Following the release of the FBI’s annual crime report last month, U.S. Rep. Dan Bishop, a Republican running for attorney general in North Carolina, shared and later deleted a retweet on X that falsely claimed the FBI’s data showed zero homicides in Los Angeles and New Orleans last year. In fact, FBI data showed that the Los Angeles Police Department reported 325 homicides, while New Orleans police reported 198 in 2023.

Voters worry

Crime has emerged as a top issue on voters’ minds.

Gallup poll conducted in March found that nearly 80% of Americans worry about crime and violence “a great deal” or “a fair amount,” ranking it above concerns such as the economy and illegal immigration. In another Gallup poll conducted late last year, 63% of respondents described crime in the U.S. as either extremely or very serious — the highest percentage since Gallup began asking the question in 2000.

Crime data usually lags by at least a year, depending on the agency or organization gathering and analyzing the statistics. But the lack of accurate, real-time crime data from official sources, such as federal or state agencies, may leave some voters vulnerable to political manipulation, according to some crime and voter behavior experts.

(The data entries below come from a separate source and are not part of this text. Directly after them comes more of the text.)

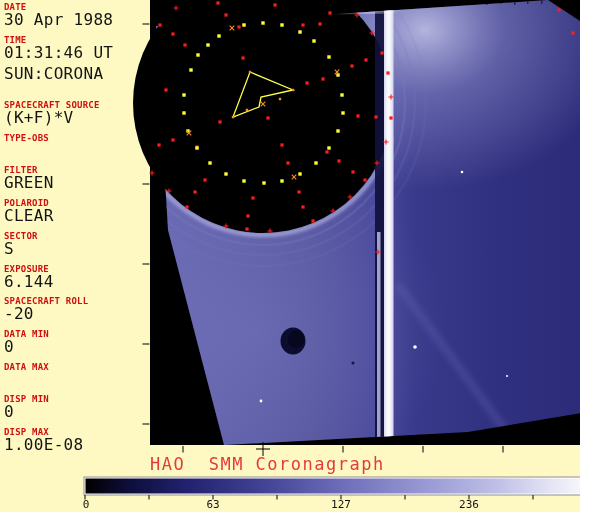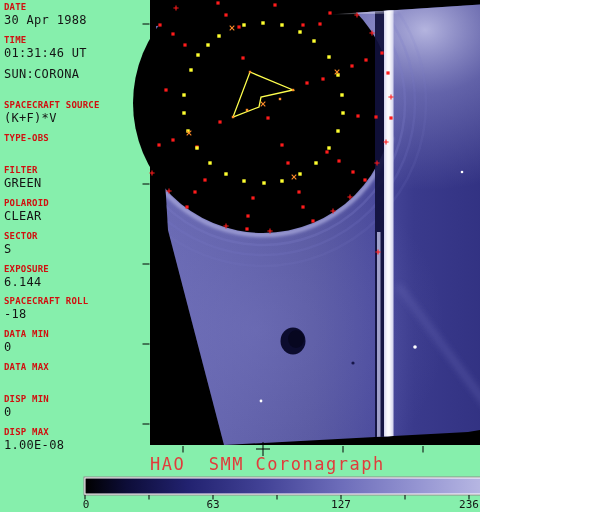--- a/index.html
+++ b/index.html
@@ -1,22 +1,22 @@
 <!DOCTYPE html>
 <html><head>
 <meta charset="utf-8">
 <style>
   html,body{margin:0;padding:0;background:#fff;}
-  .screen{position:relative;width:480px;height:512px;background:#86efac;overflow:hidden;
+  .screen{position:relative;width:580px;height:512px;background:#fef9c3;overflow:hidden;
           font-family:"DejaVu Sans Mono", monospace;}
   
   .sidebar{position:absolute;left:4px;top:2px;width:146px;}
   .field{height:32.7px;overflow:visible;}
   .field .lbl{color:#d01010;font-size:9px;font-weight:bold;line-height:11px;letter-spacing:0.2px;white-space:pre;}
-  .field .val{color:#141414;font-size:12px;line-height:14px;letter-spacing:0.3px;white-space:pre;}
+  .field .val{color:#141414;font-size:16px;line-height:14px;letter-spacing:0.3px;white-space:pre;}
   
   svg.main{position:absolute;left:0;top:0;pointer-events:none;}
   
   .title{position:absolute;left:150px;top:454px;width:450px;
          color:#e23b3b;font-size:17px;letter-spacing:1.5px;white-space:pre;}
   .cb-label{position:absolute;top:498px;transform:translateX(-50%);color:#141414;font-size:11px;}
 </style>
 </head>
 <body>
 
@@ -52,21 +52,21 @@
     <div class="field">
       <div class="lbl">SECTOR</div>
       <div class="val">S</div>
     </div>
     <div class="field">
       <div class="lbl">EXPOSURE</div>
       <div class="val">6.144</div>
     </div>
     <div class="field">
       <div class="lbl">SPACECRAFT ROLL</div>
-      <div class="val">-18</div>
+      <div class="val">-20</div>
     </div>
     <div class="field">
       <div class="lbl">DATA MIN</div>
       <div class="val">0</div>
     </div>
     <div class="field">
       <div class="lbl">DATA MAX</div>
     </div>
     <div class="field">
       <div class="lbl">DISP MIN</div>

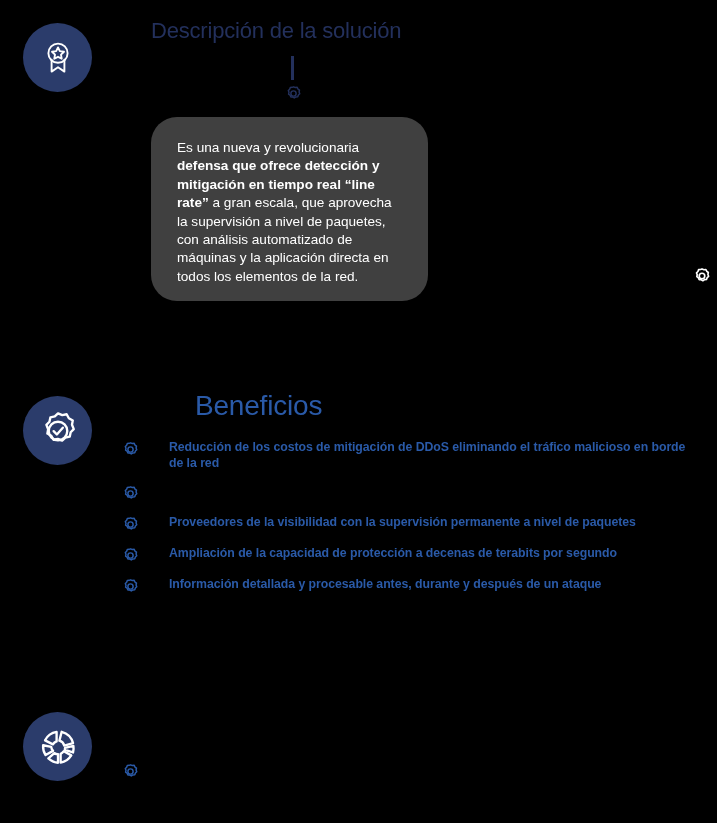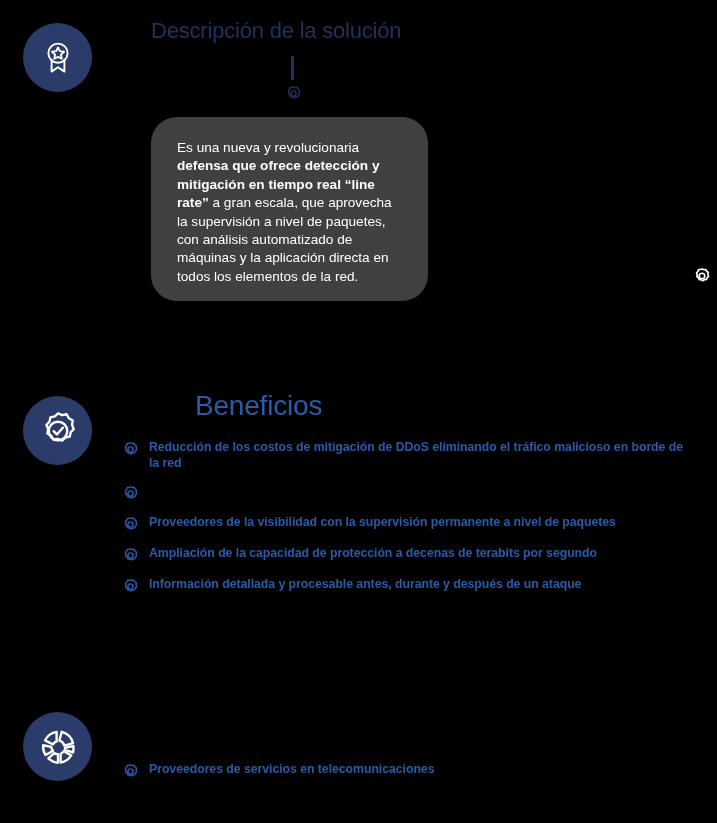--- a/index.html
+++ b/index.html
@@ -127,20 +127,21 @@
     left: 122px;
     width: 578px;
   }
   .bullets-beneficios { top: 440px; }
   .bullets-aplicaciones { top: 762px; }
 
   .bullet-row {
     display: flex;
     align-items: flex-start;
     margin-bottom: 13px;
+    gap: 20px;
   }
   .bullet-icon {
     flex: 0 0 auto;
     width: 17px;
     height: 17px;
     margin-top: 1px;
     margin-right: 10px;
   }
   .bullet-label {
     font-size: 12.3px;
@@ -271,17 +272,16 @@
 
 
   <div class="bullets bullets-aplicaciones">
     <div class="bullet-row">
       <span class="bullet-icon">
         <svg width="17" height="17" viewBox="0 0 24 24" fill="none" stroke="#2a5aa8" stroke-width="2.1" stroke-linejoin="round" stroke-linecap="round">
           <path d="M12 2.6 l2.6 1.0 2.6 -0.3 1.1 2.4 2.1 1.6 -0.5 2.6 0.9 2.5 -1.9 1.8 -0.9 2.5 -2.6 0.2 -2.2 1.4 -2.3 -1.3 -2.6 -0.1 -1.1 -2.4 -2.1 -1.6 0.5 -2.6 -0.9 -2.5 1.9 -1.8 0.9 -2.5 2.6 -0.2 Z"></path>
           <circle cx="12" cy="12" r="3.7"></circle>
         </svg>
       </span>
-      <span class="bullet-label">Proveedores de servicios en telecomunicaciones</span>
     </div>
   </div>
 
 </div>
 
 </body></html>

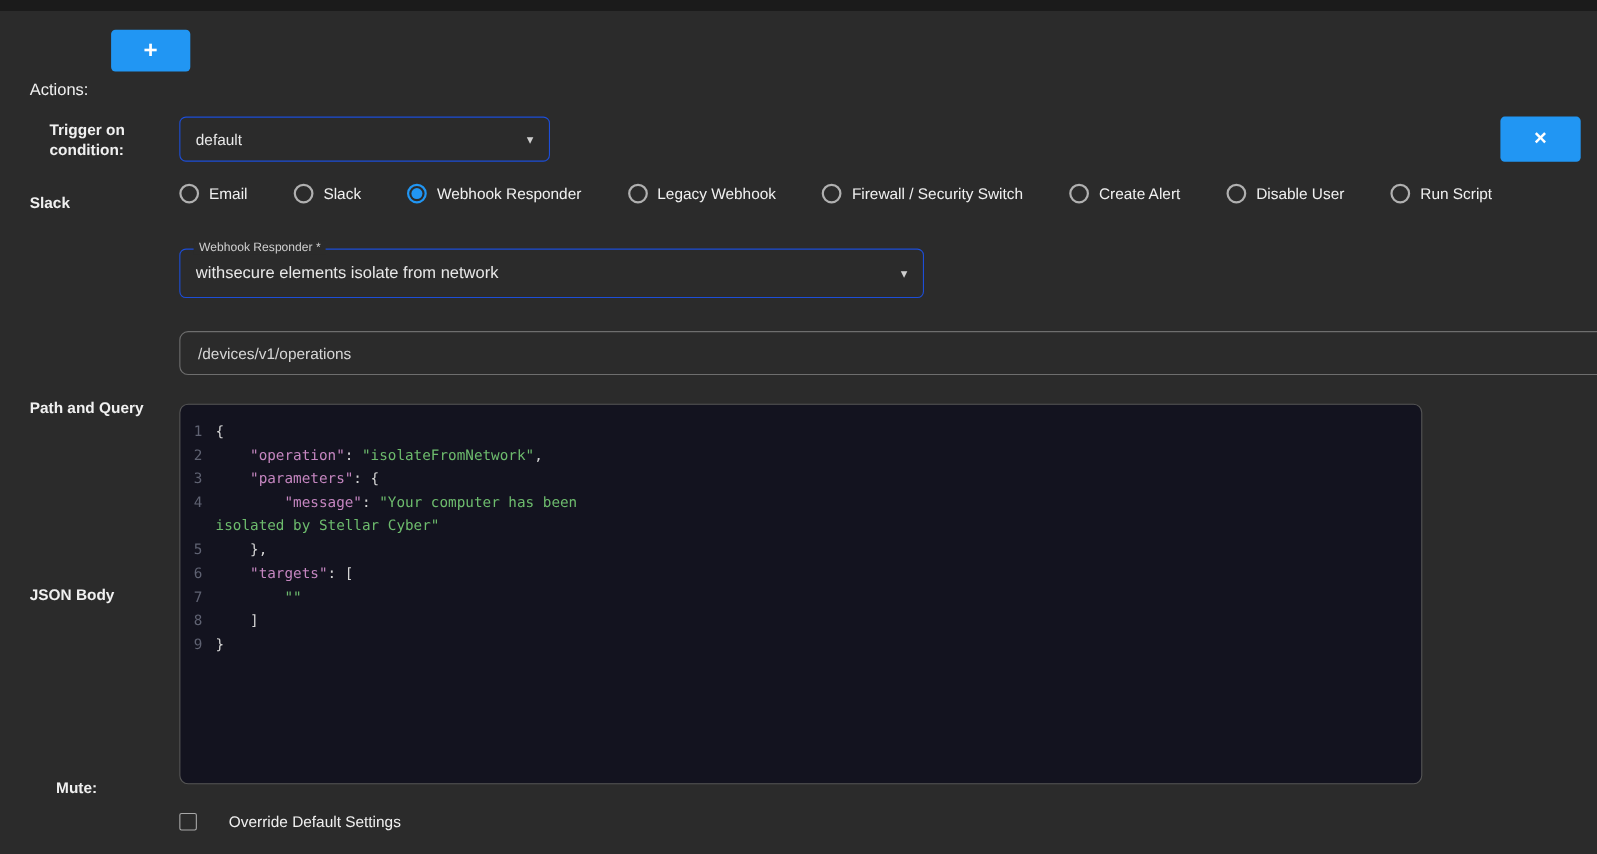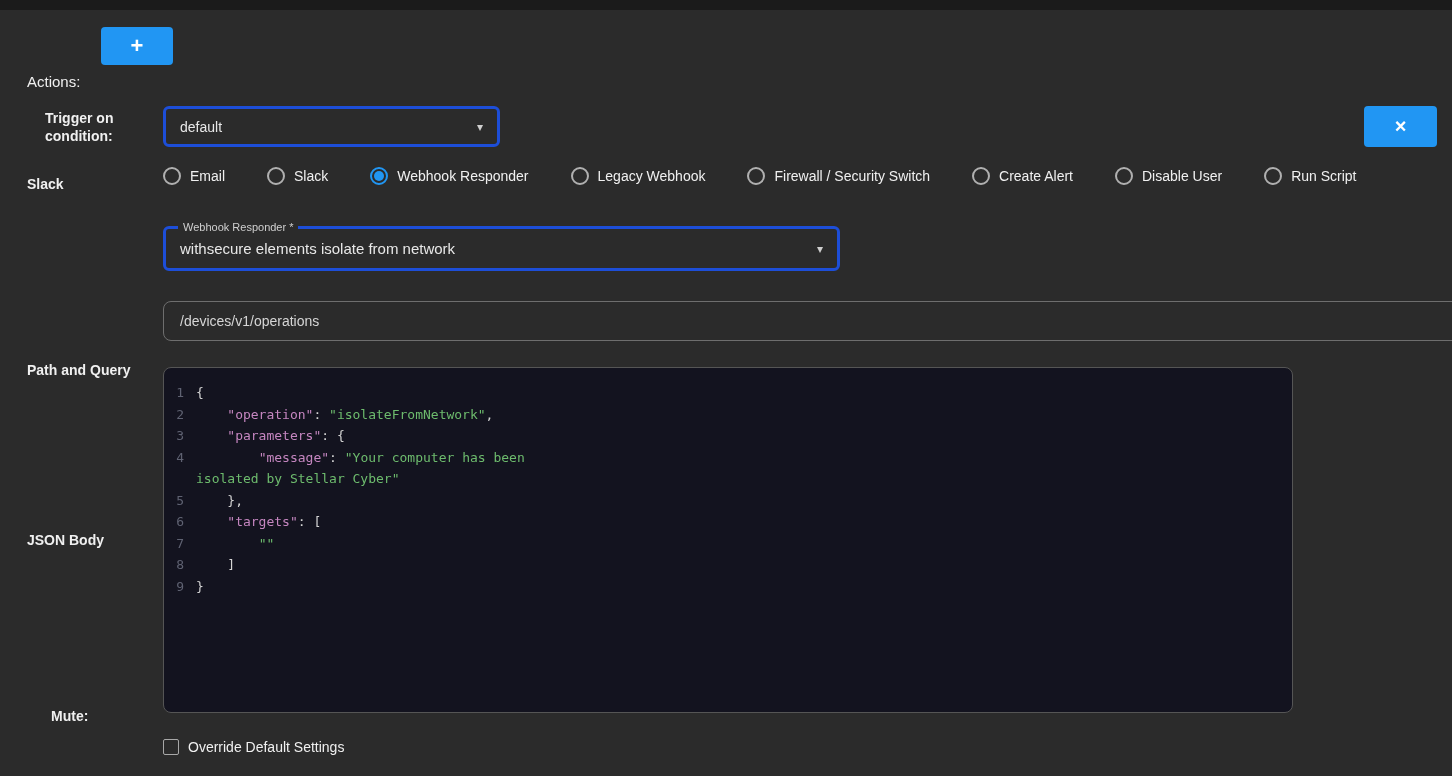--- a/index.html
+++ b/index.html
@@ -28,21 +28,21 @@
   .btn-blue{
     position:absolute;background:var(--accent);border:none;border-radius:4px;
     color:#fff;display:flex;align-items:center;justify-content:center;cursor:pointer;
   }
   .btn-add{left:101px;top:27px;width:72px;height:38px;font-size:22px;font-weight:700;}
   .btn-close{left:1364px;top:106px;width:73px;height:41px;font-size:20px;font-weight:700;}
 
   
   .trigger-label{top:109px;width:96px;line-height:18px;margin-left:18px;}
   .select-box{
-    position:absolute;border:3px solid #1d4ed8;border-radius:6px;background:var(--page-bg);
+    position:absolute;border:1px solid #1d4ed8;border-radius:6px;background:var(--page-bg);
     display:flex;align-items:center;cursor:pointer;
   }
   .trigger-select{left:163px;top:106px;width:337px;height:41px;padding:0 14px;}
   .select-value{flex:1;font-size:14px;color:#e8e8e8;white-space:nowrap;overflow:hidden;}
   .chevron{color:#cfcfcf;font-size:12px;margin-left:8px;}
 
   
   .type-label{top:176px;}
   .radio-group{position:absolute;left:163px;top:167px;display:flex;align-items:center;column-gap:42px;justify-content:center;}
   .radio-item{display:flex;align-items:center;gap:9px;cursor:pointer;}
@@ -86,21 +86,21 @@
   .tok-p{color:var(--code-plain);}
   .tok-k{color:var(--code-key);}
   .tok-s{color:var(--code-string);}
 
   
   .mute-label{top:708px;padding-left:24px;}
   .mute-row{position:absolute;left:163px;top:739px;display:flex;align-items:center;gap:9px;cursor:pointer;}
   .checkbox{
     width:16px;height:16px;border:1.5px solid #a8a8a8;border-radius:2px;background:transparent;flex:0 0 auto;
   }
-  .checkbox-label{font-size:14px;color:#f0f0f0;}
+  .checkbox-label{font-size:14px;color:#f0f0f0;margin-left:20px;}
 </style>
 </head>
 <body>
 
 <div class="topbar"></div>
 
 <span class="actions-label">Actions:</span>
 <button class="btn-blue btn-add">
   <span>+</span>
 </button>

There are at least three trackers collecting and analyzing national and local crime data that aim to close the gap in real-time reporting. Developed by the Council on Criminal Justice, data consulting firm AH Datalytics and NORC at the University of Chicago, these trackers all show a similar trend of declining crime rates.

“We live in a world of sound bites, and people aren’t taking the time to digest information and fact check,” Alex Piquero, a criminology professor at the University of Miami and former director of the federal Bureau of Justice Statistics, said in an interview with Stateline. “The onus is on the voter.”

Crime trends and limitations

In 2020, when shutdowns in the first year of the COVID-19 pandemic kept people at home, homicides surged by nearly 30% — the largest single-year increase since the FBI began tracking crime.

In 2022, violent crime had fallen back to near pre-pandemic levels, and the FBI data showed a continued decline last year. The rate of violent crime dropped from about 377 incidents per 100,000 people in 2022, to around 364 per 100,000 in 2023, slightly below the 2019 rate.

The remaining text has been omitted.